Presented to the Calgary Women’s Literary Club by Sandra Ens, March 19, 2024
The advice to writers – “Write what you know” – is often simplified and misinterpreted to mean that an author can only write about her or his own experience and to do otherwise risks being accused of appropriation, cultural or otherwise. How, then, can author write crime fiction, science fiction, historical fiction authentically? Conversely, when an author does write what she or he knows, it is often misinterpreted as autobiography. Think of Alice Munro, or Elena Ferrante, or Sheila Heti, or Zadie Smith. While these and many authors write from their own experience, and write about what they know, their stories and novels need not be considered to be autobiographical.

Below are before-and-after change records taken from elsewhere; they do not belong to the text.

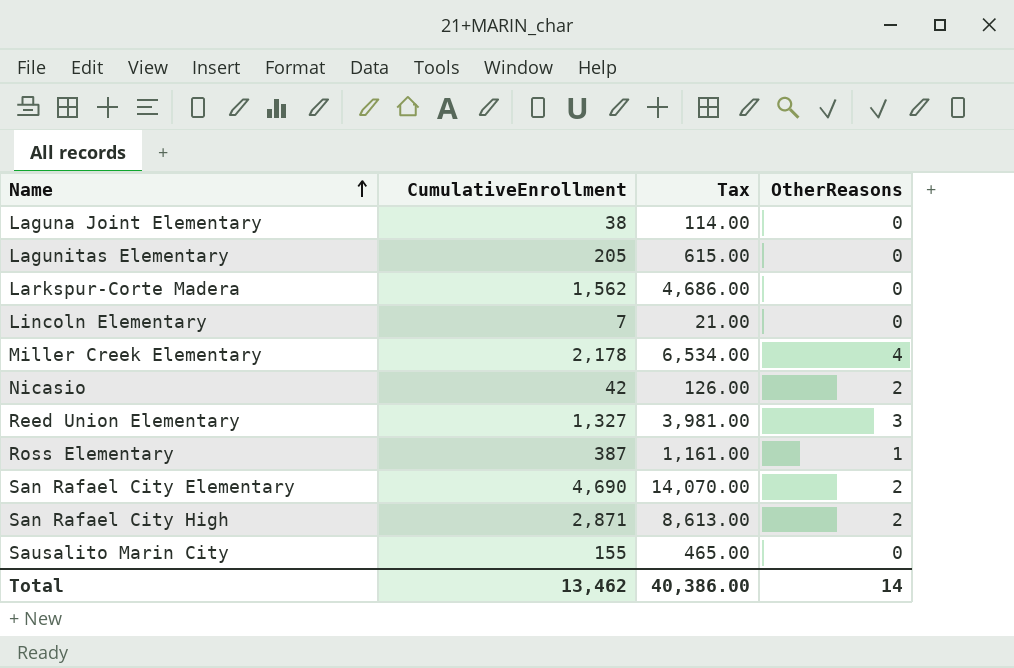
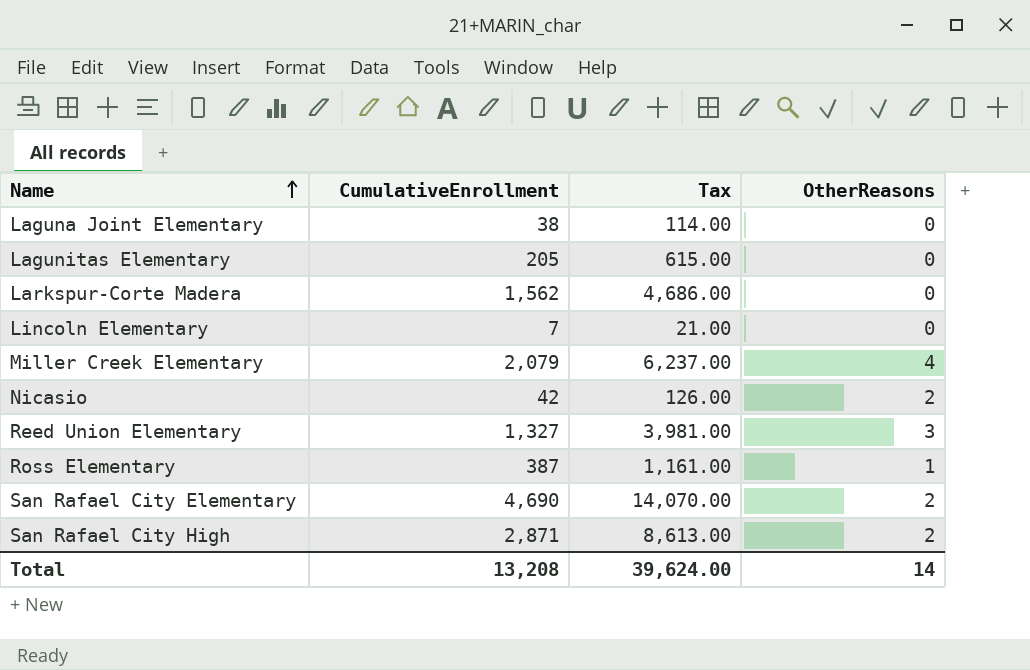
row Sausalito Marin City: 155 | 465.00 | 0 -> none
Miller Creek Elementary | CumulativeEnrollment: 2,178 -> 2,079
Miller Creek Elementary | Tax: 6,534.00 -> 6,237.00
Total | CumulativeEnrollment: 13,462 -> 13,208
Total | Tax: 40,386.00 -> 39,624.00

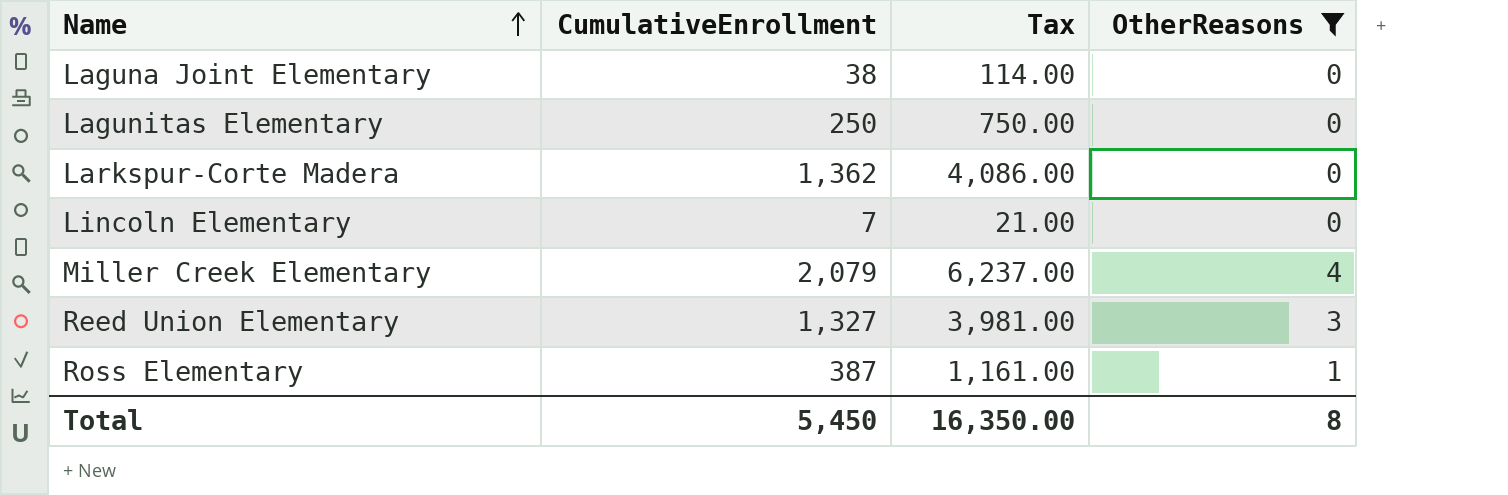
filter: none -> OtherReasons != 2
Lagunitas Elementary | CumulativeEnrollment: 205 -> 250
Lagunitas Elementary | Tax: 615.00 -> 750.00
Larkspur-Corte Madera | CumulativeEnrollment: 1,562 -> 1,362
Larkspur-Corte Madera | Tax: 4,686.00 -> 4,086.00
Total | CumulativeEnrollment: 13,208 -> 5,450
Total | Tax: 39,624.00 -> 16,350.00
Total | OtherReasons: 14 -> 8

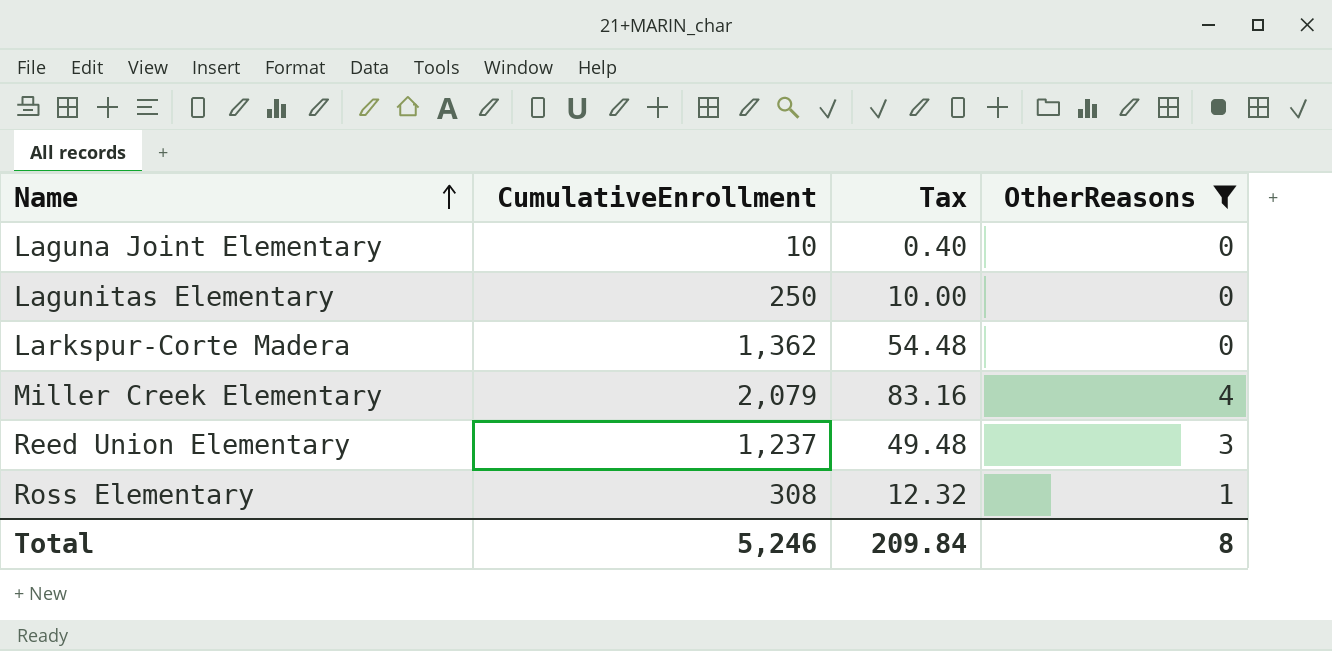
column Tax | formula: [CumulativeEnrollment] * 3 -> [CumulativeEnrollment] * 0.04
row Lincoln Elementary: 7 | 21.00 | 0 -> none
Laguna Joint Elementary | CumulativeEnrollment: 38 -> 10
Reed Union Elementary | CumulativeEnrollment: 1,327 -> 1,237
Ross Elementary | CumulativeEnrollment: 387 -> 308
Total | CumulativeEnrollment: 5,450 -> 5,246
Total | Tax: 16,350.00 -> 209.84

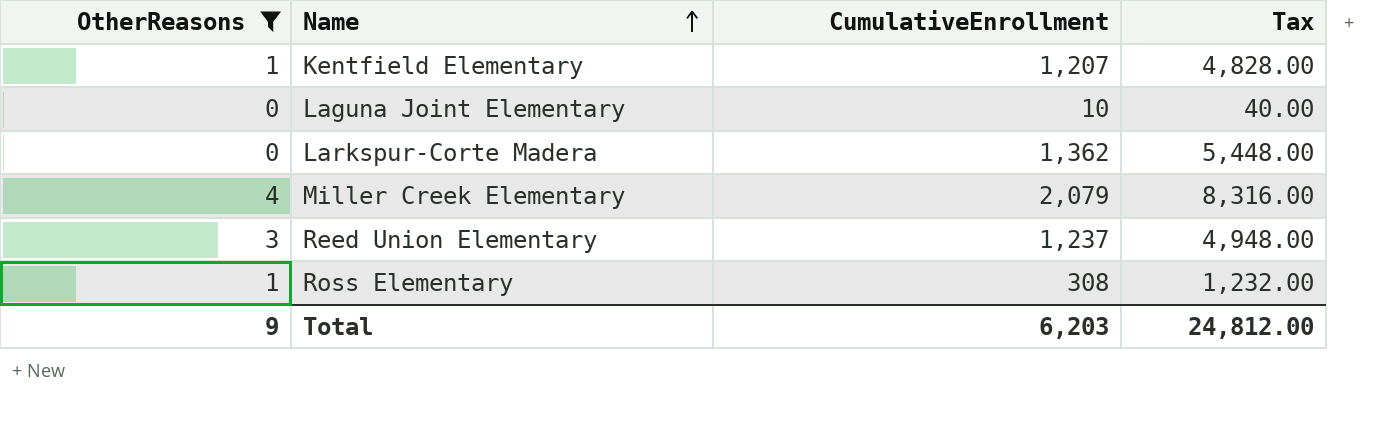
column OtherReasons | position: 4 -> 1
column Tax | formula: [CumulativeEnrollment] * 0.04 -> [CumulativeEnrollment] * 4
row Lagunitas Elementary: 250 | 10.00 | 0 -> none
row Kentfield Elementary: none -> 1 | 1,207 | 4,828.00
Total | OtherReasons: 8 -> 9
Total | CumulativeEnrollment: 5,246 -> 6,203
Total | Tax: 209.84 -> 24,812.00

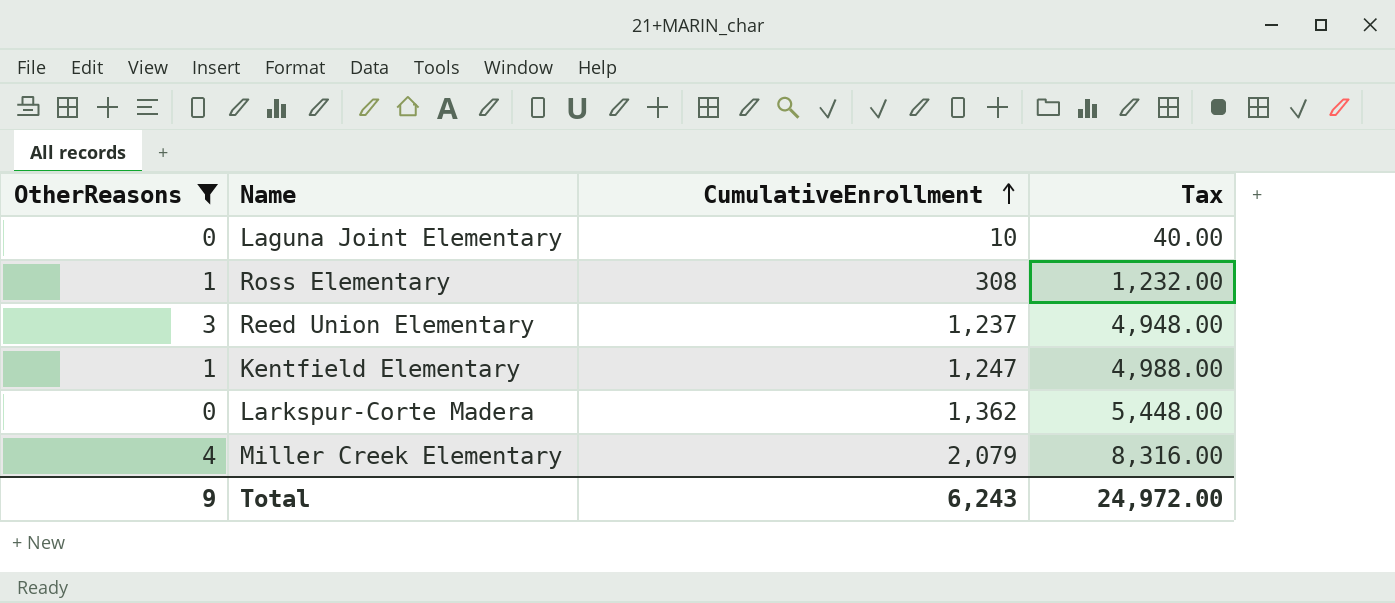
row order: Name ascending -> CumulativeEnrollment ascending
Kentfield Elementary | CumulativeEnrollment: 1,207 -> 1,247
Kentfield Elementary | Tax: 4,828.00 -> 4,988.00
Total | CumulativeEnrollment: 6,203 -> 6,243
Total | Tax: 24,812.00 -> 24,972.00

Zadie Smith has written six novels and five of them are set in NW London, specifically Willesden, where she was born and grew up. Often, the stories feature mixed-race marriages and mixed-race children, which is her own story and that of many people in her neighbourhood. In an essay in Changing My Mind, “Accidental Hero”, she writes about her father and notes how she drew on his experiences to develop the character of Archie in her first novel, White Teeth. Yet while her characters and situations are similar to her own, these are not autobiography. None of these is about her, but they are obviously written in her voice and her style. In an interview with Eleanor Wachtel (in Brick, A Literary Journal, Issue 85, https://brickmag.com/in-conversation-with-zadie-smith/) she says: “A style is something you can’t help but have. It’s like your skin. It’s not something you can go out and buy, it’s just the way you express yourself. It is implicit in everything you do. When I was starting and I began to meet writers for the first time, it struck me very forcibly that they were like their books. It doesn’t mean that the book is autobiographical—in fact entirely the opposite is usually the case—but something in the voice of the person, something in the sensibility is inextricably tied to the way they write.”
Reading her six novels in quick succession, (rather than over the 20-some years they were published) I was struck by how different they are. Each is unique. Smith experiments with narrative voice, sometimes using a first-person perspective, sometimes third person, and in NW, four narrators each with a distinct voice. Her novel On Beauty is a (somewhat) retelling of Howards End by EM Forster, a writer she greatly admires. The first-person narrator of Swing Time shares her interests and some of her experiences, but is not a retelling of her own life. Her most recent novel, Fraud, is a historical novel, and all the characters in it are real people.
Her novels and short stories are easy to read. The characters are recognizable and believable, the plots are intricate and interesting, and the humour is entertaining. Her essays build on an experience and reveal the significance of it. But do not read them lightly. Make note of pages, because you will find yourself returning to a turn of phrase, an idea, a paragraph, an exact description of an experience familiar to you, and you will want to think about again.
Reading Zadie Smith is a lesson in the art of writing.